It's kind of like waiting for Christmas to come if you're a kid. Once all the presents are opened and colored paper covers the floor and you discover Santa forgot to put batteries in your stocking there is a natural melt down period. Nobody can keep that state of excitement for long. Or if you're the mom, aka one of Santa's elves, after all the shopping, wrapping, and assembling, there is still the colored paper all over the floor to clean up and a festive dinner to prepare.
It's not that the waiting was awful (though it can be hard work) or the object of the waiting not what you expected. It's just that when it happens it sort of feels like "okay, that's done, now what's next."
Well, for me, the what next is a funeral, the sorting, the cleaning, the packing up, the giving away, the busy-ness of the days to come so I don't have to think about life as I've known it for 15 years. I know there is grieving and planning ahead, but for now I've got things to keep me occupied. I would like, at some point, to be able to compile my experience as a caregiver into a book. And there's that "Freedom" word that keeps coming up.

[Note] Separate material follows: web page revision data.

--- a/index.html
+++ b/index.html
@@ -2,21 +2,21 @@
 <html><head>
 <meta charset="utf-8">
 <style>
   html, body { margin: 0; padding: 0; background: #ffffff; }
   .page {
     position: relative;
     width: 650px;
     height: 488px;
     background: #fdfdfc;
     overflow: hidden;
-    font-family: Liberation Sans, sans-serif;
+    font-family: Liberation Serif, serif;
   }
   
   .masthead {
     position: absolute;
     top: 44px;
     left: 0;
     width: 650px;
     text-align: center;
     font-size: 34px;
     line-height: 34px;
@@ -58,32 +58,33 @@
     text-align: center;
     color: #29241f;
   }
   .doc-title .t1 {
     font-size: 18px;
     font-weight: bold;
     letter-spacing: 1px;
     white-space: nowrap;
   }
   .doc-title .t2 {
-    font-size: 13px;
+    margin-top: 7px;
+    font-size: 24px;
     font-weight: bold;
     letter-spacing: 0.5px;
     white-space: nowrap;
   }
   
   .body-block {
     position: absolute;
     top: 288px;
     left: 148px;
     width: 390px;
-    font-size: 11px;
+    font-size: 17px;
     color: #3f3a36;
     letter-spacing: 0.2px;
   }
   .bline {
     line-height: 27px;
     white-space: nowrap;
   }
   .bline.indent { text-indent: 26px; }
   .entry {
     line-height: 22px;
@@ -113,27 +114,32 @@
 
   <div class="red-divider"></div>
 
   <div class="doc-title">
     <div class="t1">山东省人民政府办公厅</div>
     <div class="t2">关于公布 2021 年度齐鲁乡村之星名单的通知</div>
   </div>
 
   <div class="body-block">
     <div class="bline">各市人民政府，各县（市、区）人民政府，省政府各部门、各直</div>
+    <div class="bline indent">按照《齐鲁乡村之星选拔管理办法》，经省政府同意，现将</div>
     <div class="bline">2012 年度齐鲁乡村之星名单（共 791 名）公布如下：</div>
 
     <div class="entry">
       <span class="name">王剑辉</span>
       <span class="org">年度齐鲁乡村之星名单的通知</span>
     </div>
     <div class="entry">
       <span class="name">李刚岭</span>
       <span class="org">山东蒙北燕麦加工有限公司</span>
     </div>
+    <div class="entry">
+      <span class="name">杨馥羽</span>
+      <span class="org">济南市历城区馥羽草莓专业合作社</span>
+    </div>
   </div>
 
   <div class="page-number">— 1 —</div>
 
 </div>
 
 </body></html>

Tonight freedom means going to bed and sleeping for as long as I want. It means taking caring for myself by living a "should-free" life. It means giving up my sense of responsibility by letting someone else handle the details of the day. It means letting myself feel that I've done a good job, and accept others' praises without minimizing the work I've done. It means killing time, getting a pedicure, taking a walk, visiting friends, joining the Y and getting lost in a good book for no other reason than I can.